*Required work*.
Output only the lines below that start at the line containing "(439, 274) none" and end at the line containing "(785, 406) none", with both ends kept.

*Data for analysis*.
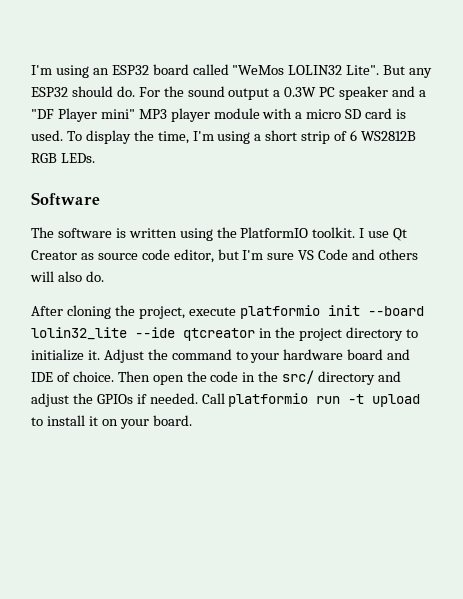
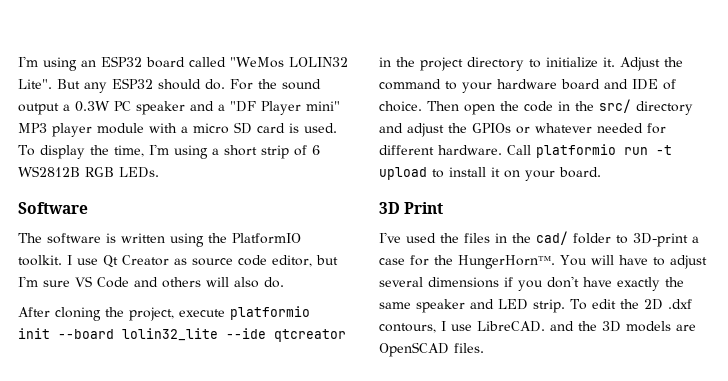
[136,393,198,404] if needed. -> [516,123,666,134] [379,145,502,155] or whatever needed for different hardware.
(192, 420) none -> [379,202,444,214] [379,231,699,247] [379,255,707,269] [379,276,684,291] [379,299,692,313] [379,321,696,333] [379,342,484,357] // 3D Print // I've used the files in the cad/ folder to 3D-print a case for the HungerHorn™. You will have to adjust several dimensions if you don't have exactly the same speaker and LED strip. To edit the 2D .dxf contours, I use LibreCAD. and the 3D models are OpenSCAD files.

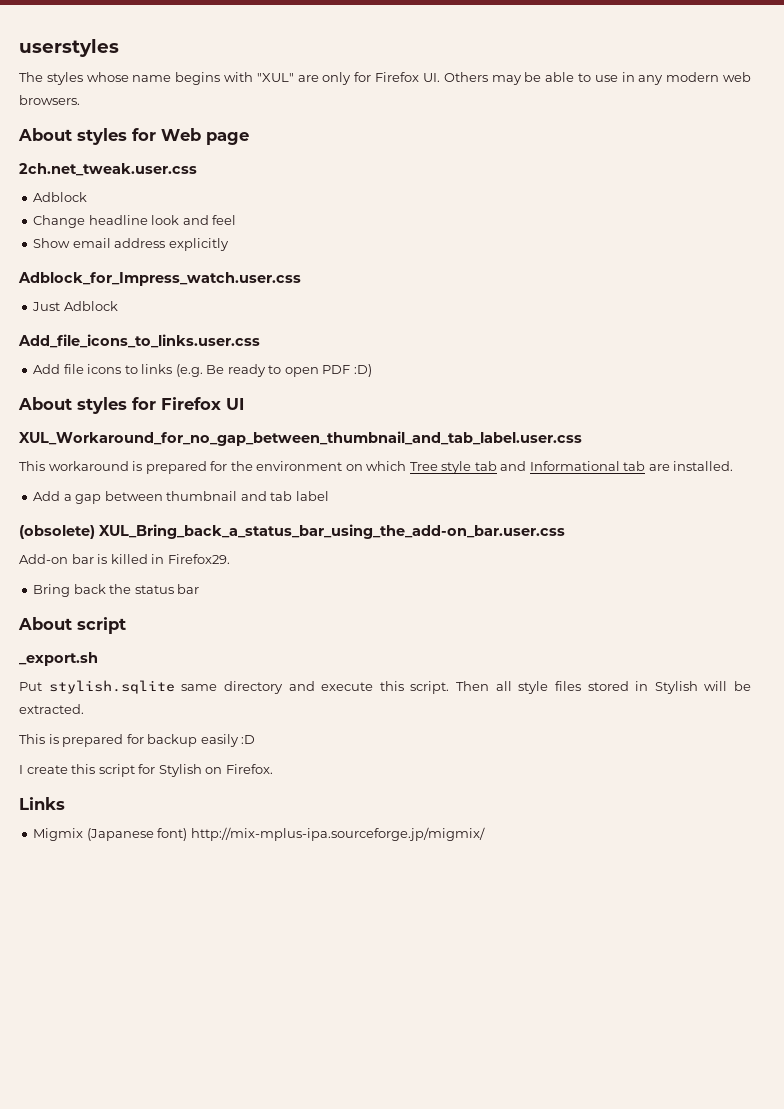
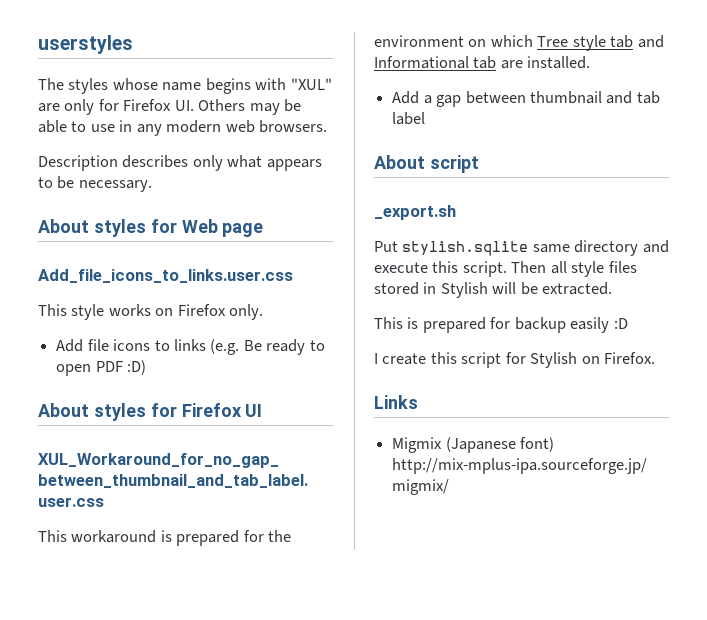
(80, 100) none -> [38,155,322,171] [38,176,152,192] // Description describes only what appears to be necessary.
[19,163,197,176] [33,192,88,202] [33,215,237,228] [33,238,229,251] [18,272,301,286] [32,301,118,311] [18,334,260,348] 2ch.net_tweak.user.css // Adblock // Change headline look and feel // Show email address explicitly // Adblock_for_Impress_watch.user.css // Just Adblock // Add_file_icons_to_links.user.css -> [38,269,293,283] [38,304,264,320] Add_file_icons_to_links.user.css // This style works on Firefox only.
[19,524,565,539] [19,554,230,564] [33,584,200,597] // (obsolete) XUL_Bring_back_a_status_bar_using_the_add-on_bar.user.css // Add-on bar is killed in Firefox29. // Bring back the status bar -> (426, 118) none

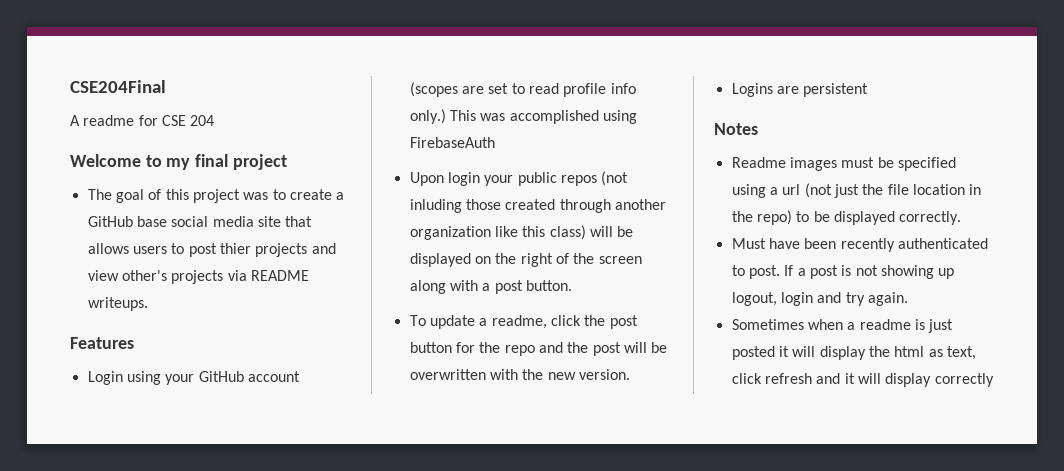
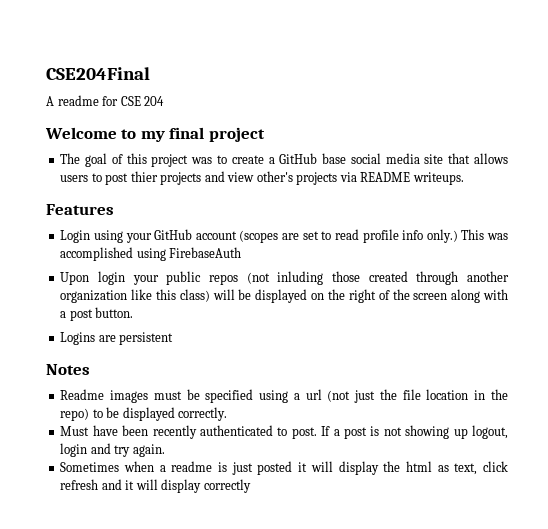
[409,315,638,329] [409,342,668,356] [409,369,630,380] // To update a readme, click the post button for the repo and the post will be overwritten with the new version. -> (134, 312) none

==

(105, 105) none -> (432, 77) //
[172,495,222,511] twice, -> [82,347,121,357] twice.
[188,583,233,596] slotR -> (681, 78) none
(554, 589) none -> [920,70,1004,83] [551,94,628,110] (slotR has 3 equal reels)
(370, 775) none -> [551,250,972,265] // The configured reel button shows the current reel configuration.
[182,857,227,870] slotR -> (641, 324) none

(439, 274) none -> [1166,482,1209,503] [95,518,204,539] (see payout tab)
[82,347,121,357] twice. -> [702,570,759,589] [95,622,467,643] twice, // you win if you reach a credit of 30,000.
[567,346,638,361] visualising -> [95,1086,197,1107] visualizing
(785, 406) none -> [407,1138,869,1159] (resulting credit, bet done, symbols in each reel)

*Exercise output*.
(439, 274) none -> [1166,482,1209,503] [95,518,204,539] (see payout tab)
[82,347,121,357] twice. -> [702,570,759,589] [95,622,467,643] twice, // you win if you reach a credit of 30,000.
[567,346,638,361] visualising -> [95,1086,197,1107] visualizing
(785, 406) none -> [407,1138,869,1159] (resulting credit, bet done, symbols in each reel)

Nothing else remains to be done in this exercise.